The unhealthy response is to turn our backs on life, pretending that it doesn’t matter whether we live or die. Christians even have an escape hatch, dismissing life as a veil of tears while putting all their hopes in a heavenly hereafter. As he prepares to set off for the green chapel, Gawain shrugs his shoulders as if his upcoming death is no big deal:

There was much secret sorrow suffered that day
That one so good as Gawain must go in such wise
To bear a bitter blow, and his bright sword
                                                    lay by.
                 He said, “Why should I tarry?”
                 And smiled with tranquil eye;
                 “In destinies sad or merry,
                 True men can but try.”

This dismissal of death is one of several instances of denial that we see in the poem. Others include spending much of the year not thinking about what’s going to happen and going about regular knightly duties as though nothing has changed. It is only when he is a few days away from his rendezvous with death that we see Gawain falling into deep despair.

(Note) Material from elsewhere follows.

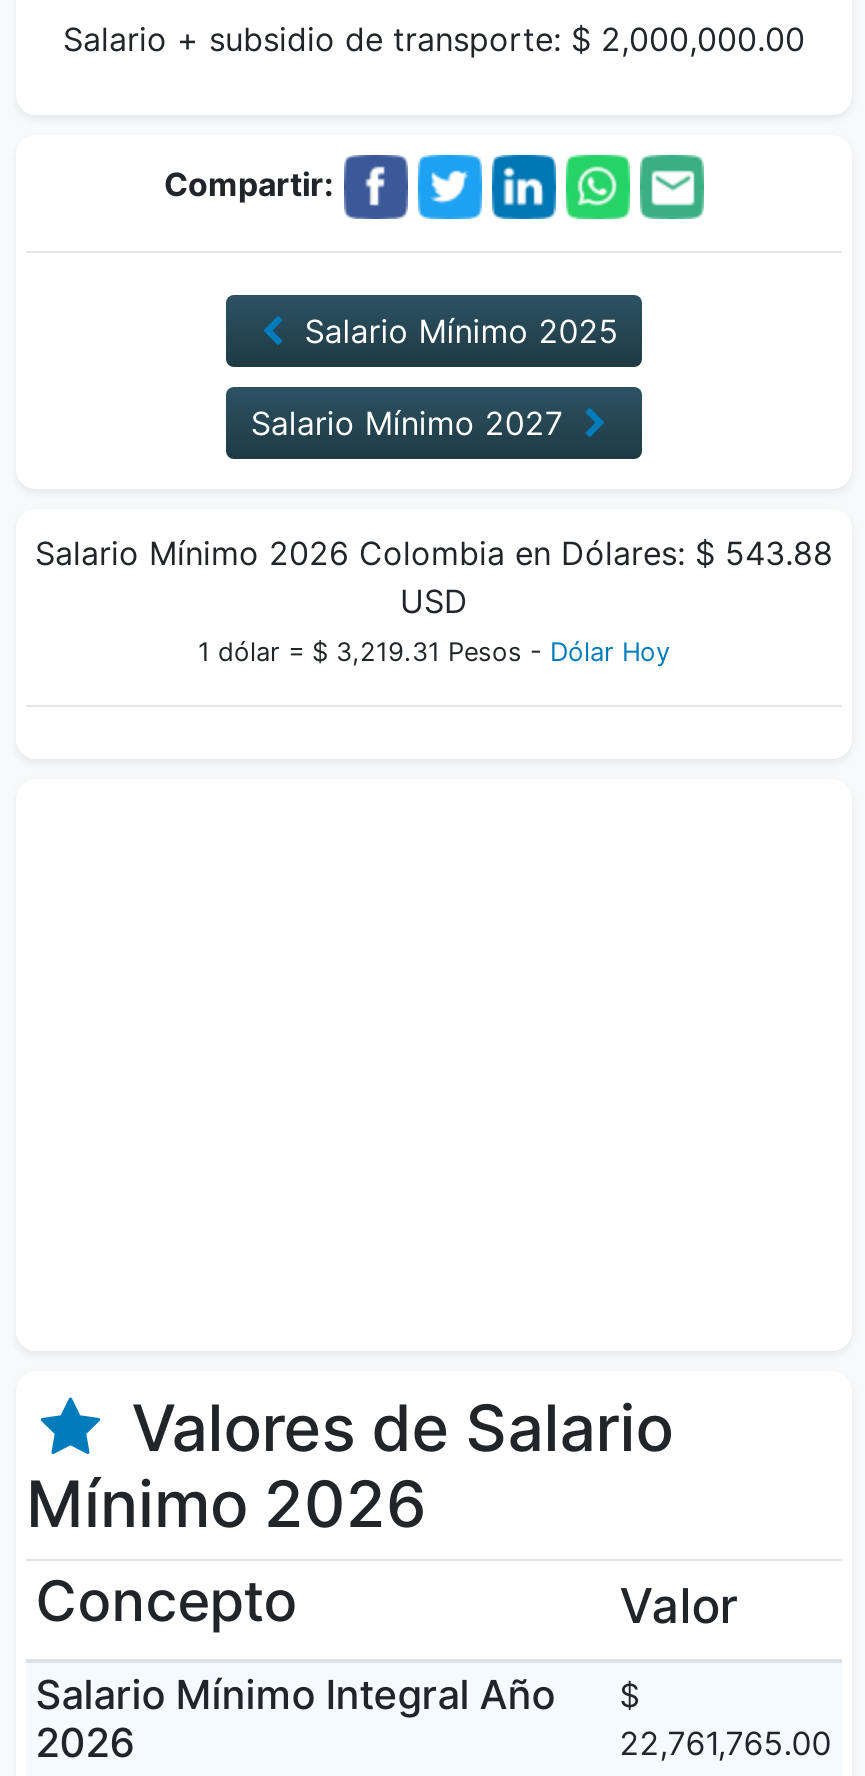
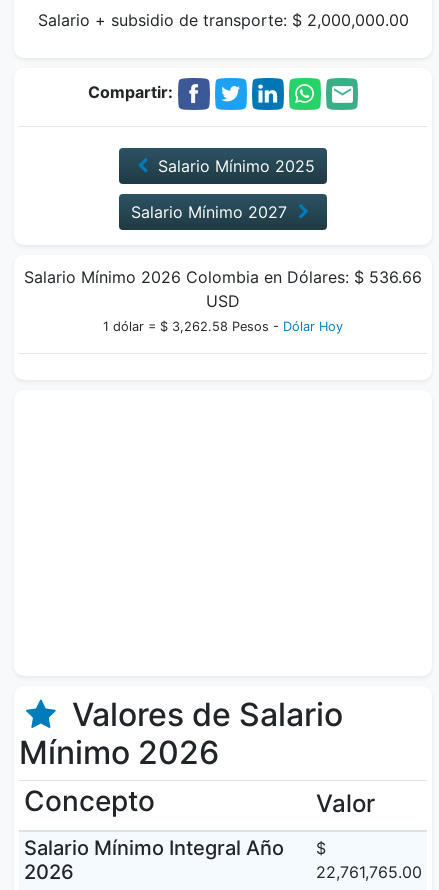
- Salario Mínimo 2026 Colombia en Dólares: $ 543.88
+ Salario Mínimo 2026 Colombia en Dólares: $ 536.66

- 1 dólar = $ 3,219.31 Pesos - Dólar Hoy
+ 1 dólar = $ 3,262.58 Pesos - Dólar Hoy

I’ve written in the past (for instance here) about the many ways the poem shows us grappling with mortality and grief. Suffice it to say here that, in the course of the poem, the Green Knight gets through to Gawain, showing him that he cares for his life after all. By the end of the work, all of Camelot is wearing green ribbons in honor of Gawain’s encounter. It’s as though heaven-oriented Christianity and earth-oriented paganism have reached an accommodation.

And for our purposes, it’s a reminder to love and cherish the earth and our bodies, making the most of the time we have. As Robert Frost puts it in “Birches,” “Earth’s the right place for love./ I don’t know where it’s likely to go better.” Denying life, the poem makes clear, is a coping strategy driven by fear. Those in the grip of this fear and angry at life’s transience are often those willing to sacrifice the planet.